I am crushingly disappointed at the results. LANL indeed has some serious environmental problems and should devote con- siderable resources to fixing them. There have been major goofs that demand restorative action. But that is precisely why LANL is the largest environmental science organization in the Southwestern United States. Your blanket dismissal of a program that spends $45 million per year is little more than journalistic smugness.

There are three fundamental failures in HCN’s analysis. The first is that you failed to consider whether the levels of contaminants detected in soil, groundwater, and air are large enough to be threats to human health or wildlife. Had you asked, you would have found that there are no imminent threats to New Mexico communities at all, if one uses as a standard the EPA exposure limits.

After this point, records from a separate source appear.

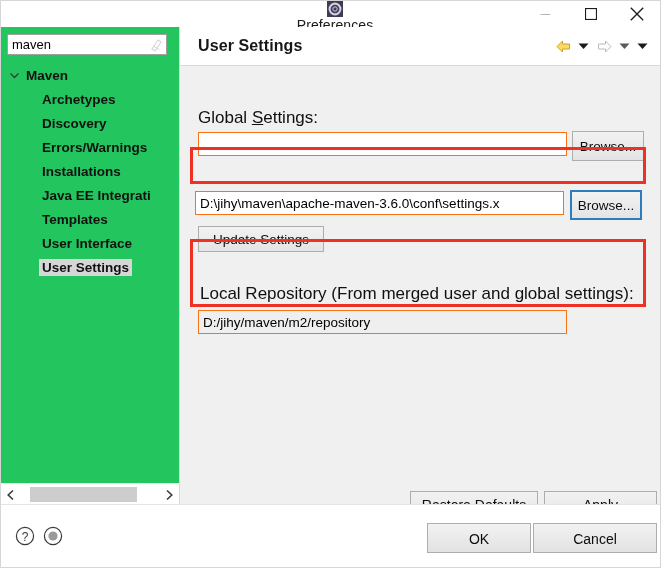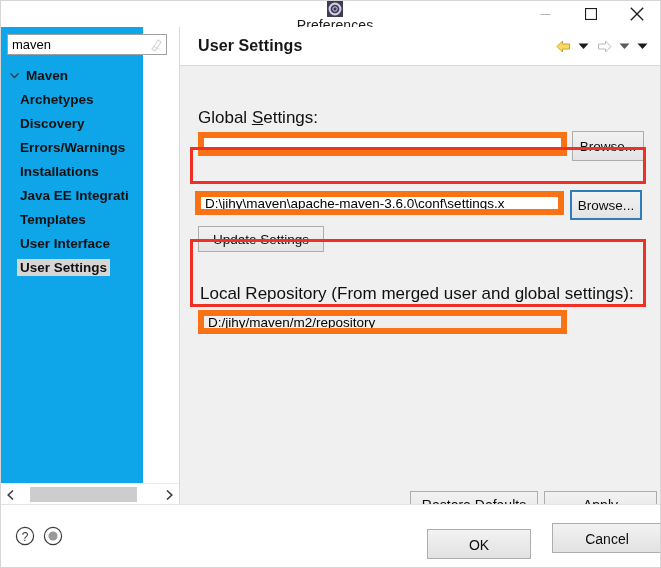--- a/index.html
+++ b/index.html
@@ -72,9 +72,9 @@
   .left-panel {
     position: absolute;
     left: 0; top: 26px;
-    width: 142px;
+    width: 178px;
     height: 478px;
-    background: #0ea5e9;
+    background: #22c55e;
   }
   .search-wrap {
     position: absolute;

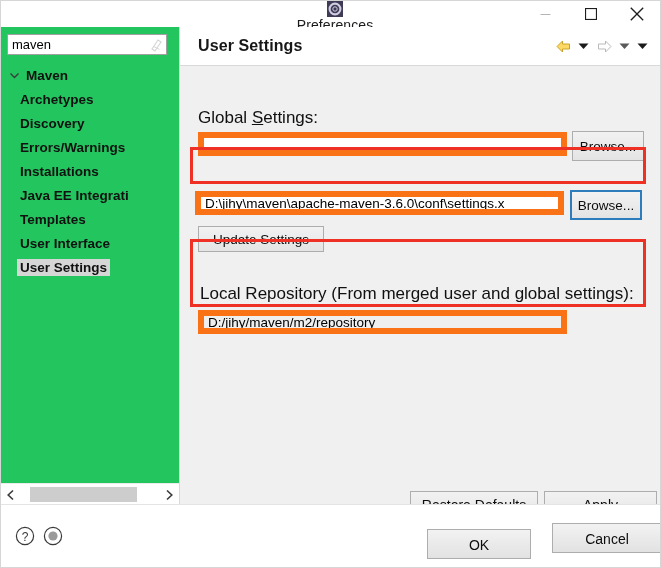--- a/index.html
+++ b/index.html
@@ -124,7 +124,7 @@
     color: #111111;
   }
   .tree-row.root { padding-left: 6px; }
-  .tree-row.child { padding-left: 19px; }
+  .tree-row.child { padding-left: 41px; }
   .twisty {
     width: 15px;
     display: inline-flex;

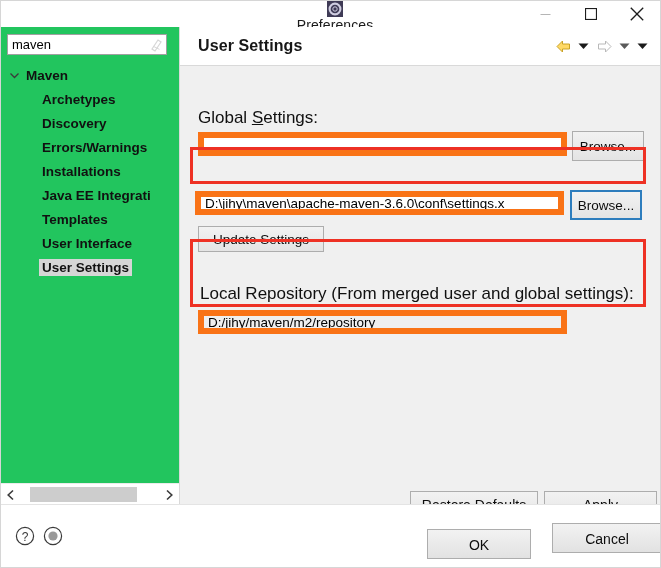--- a/index.html
+++ b/index.html
@@ -248,7 +248,7 @@
   .text-input {
     position: absolute;
     background: #ffffff;
-    border: 6px solid #f97316;
+    border: 1px solid #f97316;
     box-sizing: border-box;
     font-family: "Liberation Sans", sans-serif;
     font-size: 13.5px;

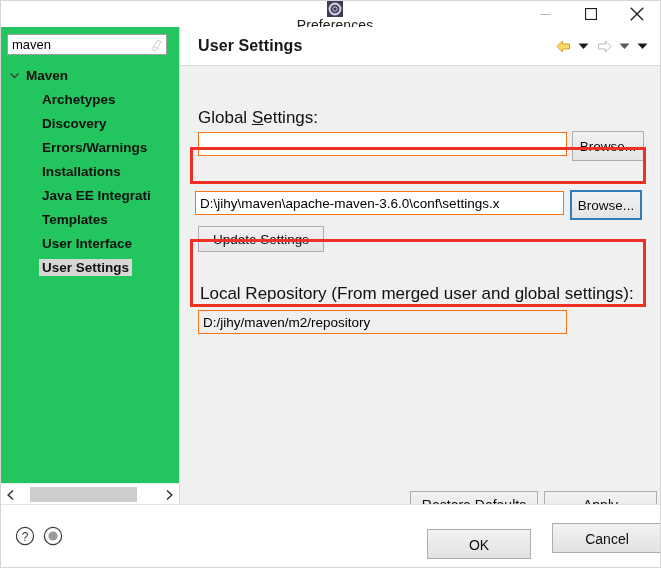--- a/index.html
+++ b/index.html
@@ -502,7 +502,7 @@
       </svg>
     </span>
 
-    <button class="dlg-btn" style="left:426px; top:24px; width:104px;">OK</button>
+    <button class="dlg-btn" style="left:426px; top:18px; width:104px;">OK</button>
     <button class="dlg-btn" style="left:551px; top:18px; width:110px;">Cancel</button>
   </div>
 

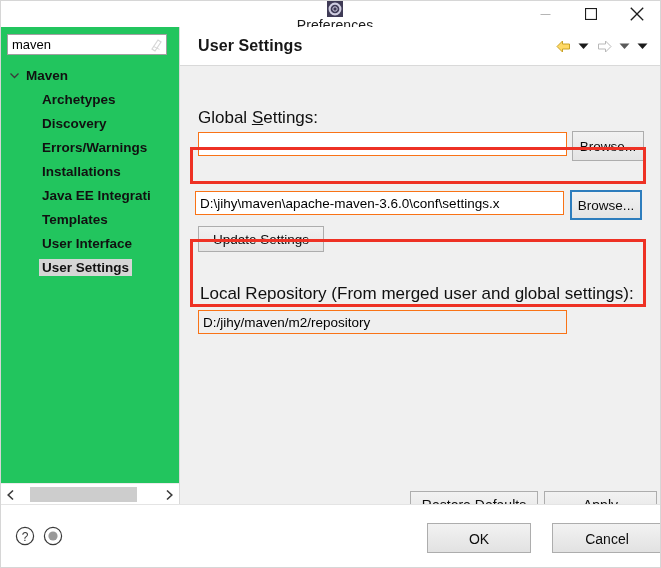--- a/index.html
+++ b/index.html
@@ -503,7 +503,7 @@
     </span>
 
     <button class="dlg-btn" style="left:426px; top:18px; width:104px;">OK</button>
-    <button class="dlg-btn" style="left:551px; top:18px; width:110px;">Cancel</button>
+    <button class="dlg-btn" style="left:532px; top:18px; width:124px;">Cancel</button>
   </div>
 
 </div>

The second fundamental flaw in your analysis was an apparent presumption that everything stated by Concerned Citizens for Nuclear Safety and the New Mexico Environment Department (NMED) was unimpeachably correct, and that any conflict with lab statements must automatically be resolved in favor of the critics. Every assertion in this business must be scrutinized, not just those from the institution you view as the bad guys.

The statement that contamination is “poised to move from Rio Grande toward Buckman Wells” is an extremely problematic statement. Only one canyon (Los Alamos/Pueblo) empties into the Rio Grande above the Buckman Wells. The contaminants in Los Alamos canyon have been extensively documented, and the future likelihood of impairing drinking water is remote indeed. NMED staff may choose to disagree, of course, but they have yet to provide a scientifically convincing argument to the contrary.

Finally, you ignored the historical aspect of contamination problems. An unwary reader of your article might conclude that LANL continued to pollute its environment until very recently.

I hope you will consider follow-up work here to inform your readership the way they deserve and have come to expect of you.